A-61580_nl mei 2010 4-11
Laag: de minst agressieve instelling; deze zal etiketten, slechte
kwaliteit of dikke of gekreukte documenten niet zo snel detecteren
als multi-invoer.
Gemiddeld: gebruik gemiddelde gevoeligheid als in uw toepassing
documenten van verschillende dikte of documenten met etiketten
worden gebruikt. Afhankelijk van het materiaal waarvan de etiket
is gemaakt, zullen documenten met etiketten niet als een dubbel
ingevoerd document worden gezien.
Hoog: de meest agressieve instelling. Deze instelling kan worden
gebruikt als alle documenten een dikte hebben die ongeveer gelijk
is aan dat van 80-grams papier.
Actieve sensoren — de breedte van het papierpad wordt door drie
sensoren in de gaten gehouden. Voor een juiste detectie van dubbel
ingevoerde documenten moeten de documenten onder een van deze
sensoren passeren.
Links, Midden, Rechts — hier kunt u aangeven welke sensoren u wilt
inschakelen. Wanneer u bijvoorbeeld weet dat de linkerzijde van het
document een plaknotitie heeft, kunt u de linkersensor uitschakelen.
Actie — geef aan wat de scanner moet doen wanneer multi-invoer
wordt gedetecteerd.
Alleen detecteren: De scanner piept bij alle opties (als het
scannervolume is ingeschakeld) en de conditie wordt in de scannerlog
vastgelegd. Het scannen wordt voortgezet.
Einde taak: het scannen wordt stopgezet en de scantoepassing
wordt weer geactiveerd (dat wil zeggen de taak wordt beëindigd).
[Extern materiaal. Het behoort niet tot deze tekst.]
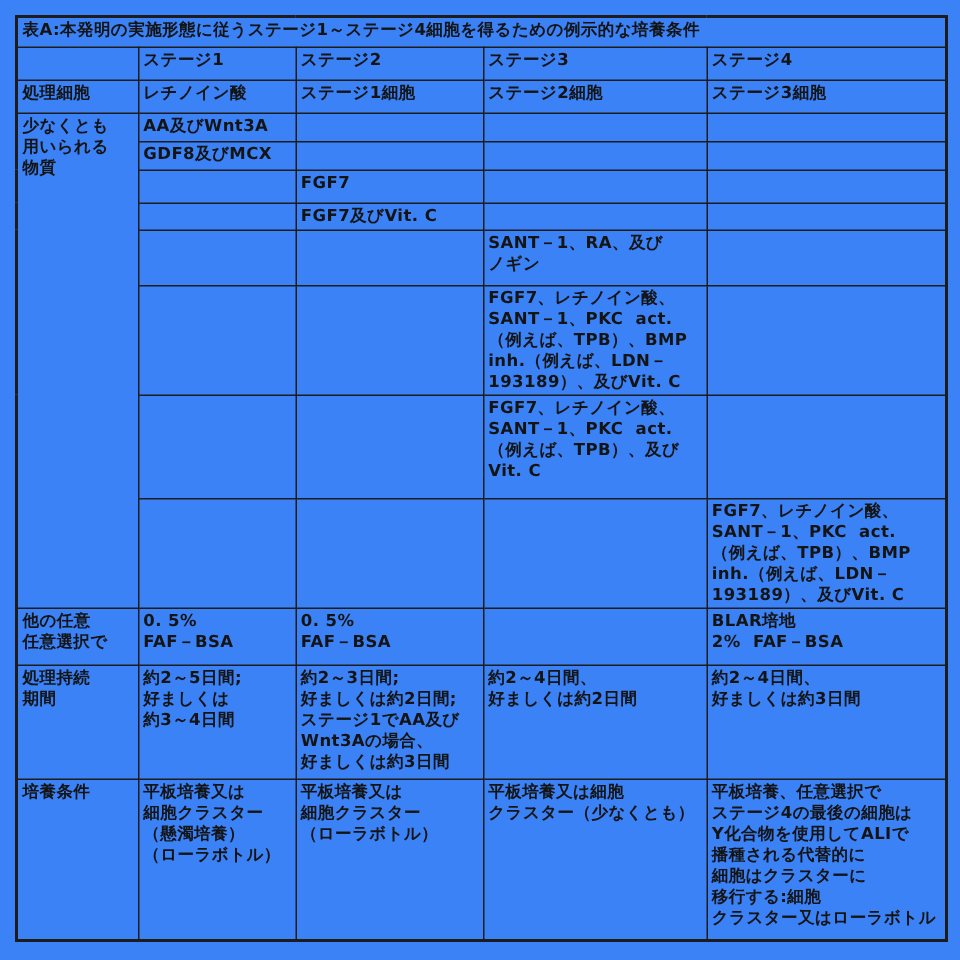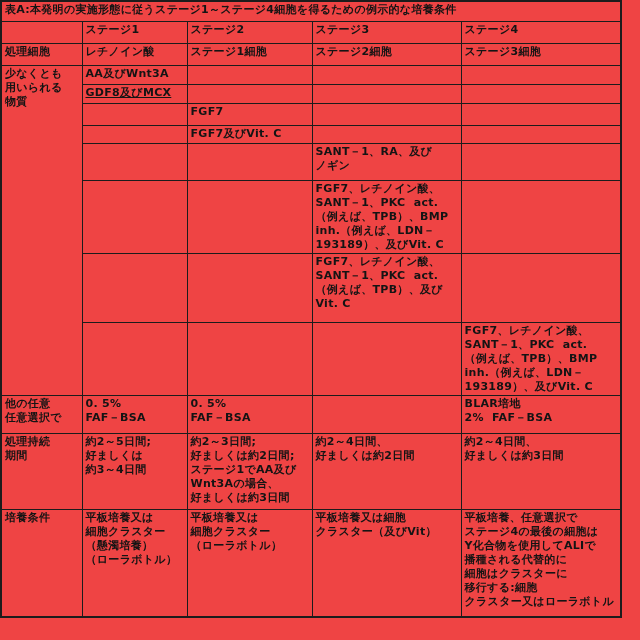"表A:本発明の実施形態に従うステージ1～ステージ4細胞を得るための例示的な培養条" .page { background: #ef4444 -> #3b82f6; padding: none -> 10px }
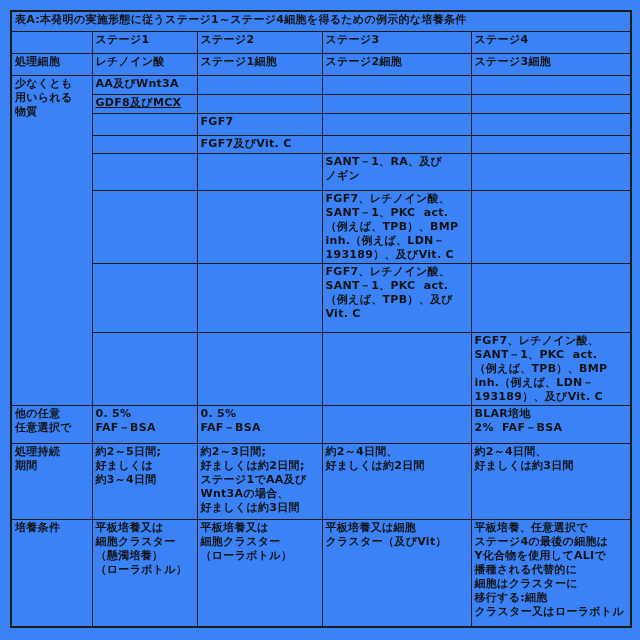"GDF8及びMCX" tr.r-s2 { text-decoration: underline -> none }
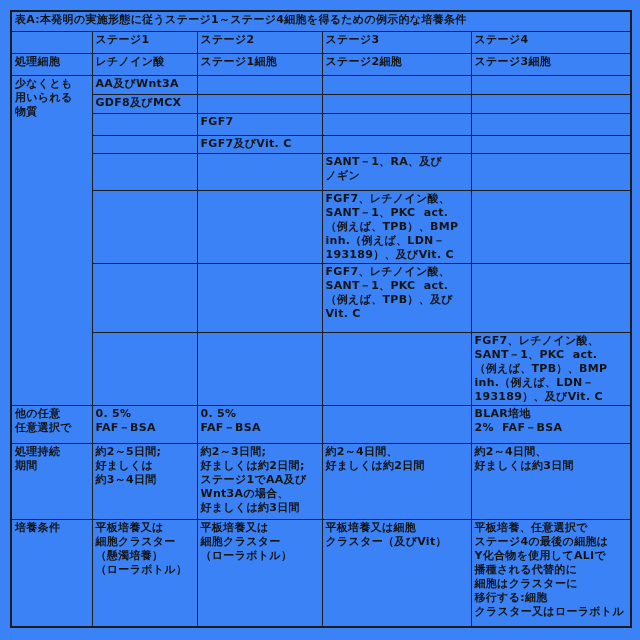"平板培養又は細胞" td { text: 及びVit -> 少なくとも }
Controleer of het papierpad vrij is en start de scansessie opnieuw
vanuit de scantoepassing.
Invoer en transport stoppen: het scannen wordt stopgezet, maar
de scantoepassing blijft op meer beelden wachten (dat wil zeggen,
de documentinvoer wordt stopgezet). U kunt het scannen hervatten
door Hervatten op het tipscherm aan te raken. U kunt het scannen
stopzetten door Einde taak op het tipscherm aan te raken. U kunt het
scannen ook via de scantoepassing stopzetten.